The limited throughput of the pipeline from Lithuania makes it impossible to ship large amounts of Lithuanian gas to Latvia. Moreover, the price of this gas is not very attractive. Still, there is an interest on the market. A year ago, the Klaipeda terminal's operator contracted with Latvijas Gaze on storage at the Inčukalns underground storage facility. This year, an agreement was signed on gas transit to customers in Estonia.
In order to use Latvian pipelines, an agreement with Latvijas Gaze must be negotiated. The company was supposed to draw up regulations on usage of its pipelines, which would provide a clear and level playing field for all users. The gas utility firm submitted its regulations to the Public Utilities Commission, which is still in the process of review.
"The regulator repeatedly requested that the regulations be changed, however not all of these recommendations were taken into consideration," Public Utilities Commission's board member Rolands Irklis told De facto.

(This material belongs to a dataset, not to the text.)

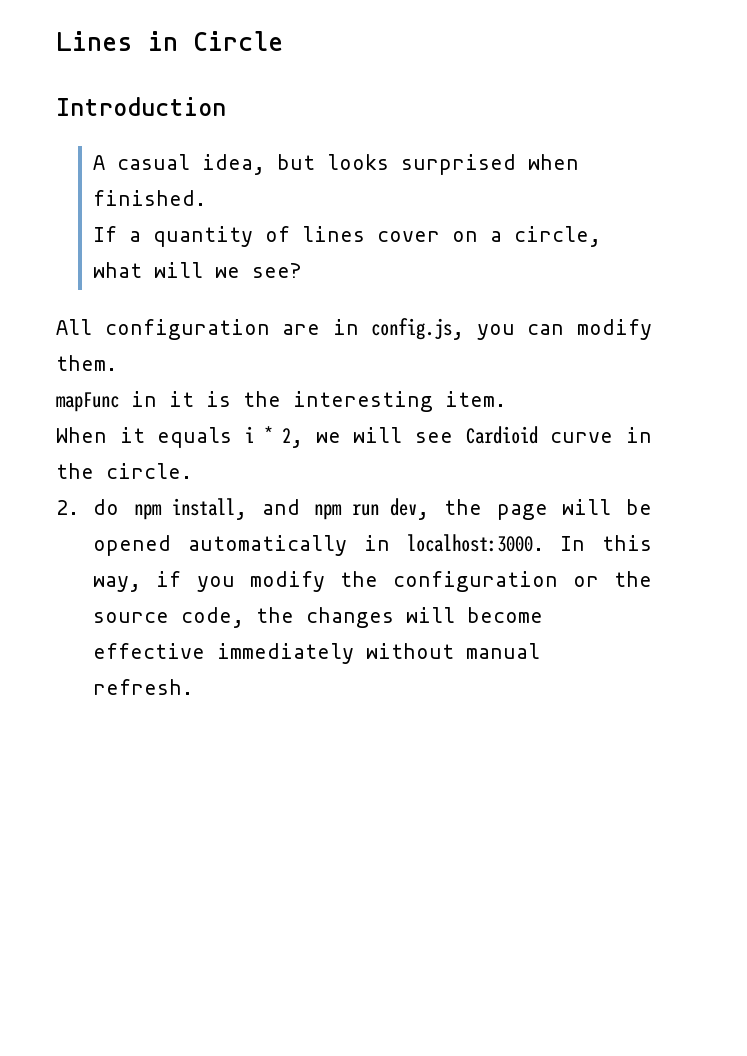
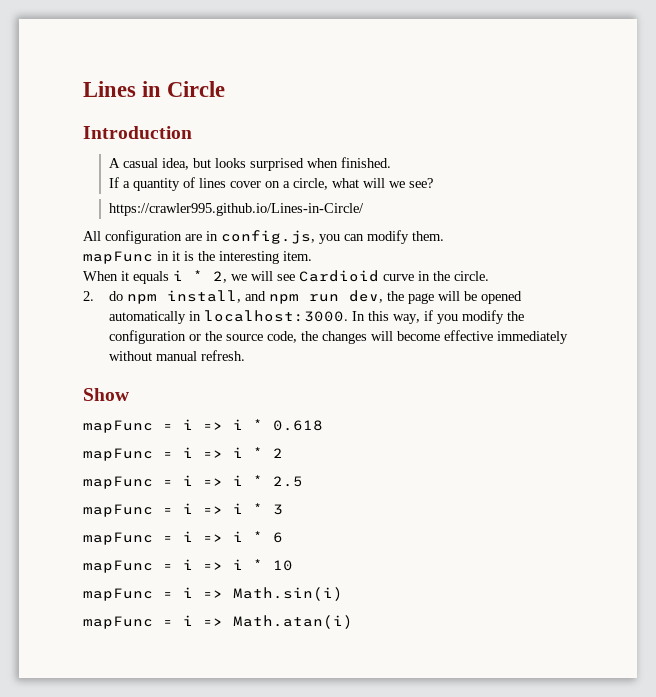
(303, 270) none -> [109,203,365,216] // https://crawler995.github.io/Lines-in-Circle/
(194, 687) none -> [83,388,129,401] [83,419,323,433] [83,447,283,461] [83,475,303,489] [83,503,283,517] [83,531,283,545] [83,559,293,573] [83,587,343,601] [83,615,353,629] // Show // mapFunc = i => i * 0.618 // mapFunc = i => i * 2 // mapFunc = i => i * 2.5 // mapFunc = i => i * 3 // mapFunc = i => i * 6 // mapFunc = i => i * 10 // mapFunc = i => Math.sin(i) // mapFunc = i => Math.atan(i)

The regulator has received complaints from all three Baltic States claiming that Latvijas Gaze is maneuvering to control access to its pipelines and the Incukalns facility so as to prioritize local consumers, in other words - to the company itself.
The Lithuanian Energy Ministry is concerned that such regulations would discriminate against consumers and traders outside Latvia. Meanwhile, the Estonian gas network operator believes that all gas market players, including Latvijas Gaze, should be treated on an equal basis.
Electric power utility Latvenergo, which is mulling buying gas supplies for its needs from Klaipeda, says that the regulations proposed by Latvijas Gaze in current draft will effectively make supplying gas from the Klaipeda terminal to power facilities in Riga impossible, and warns that the European Commission may open an infringement procedure against Latvia if it goes through.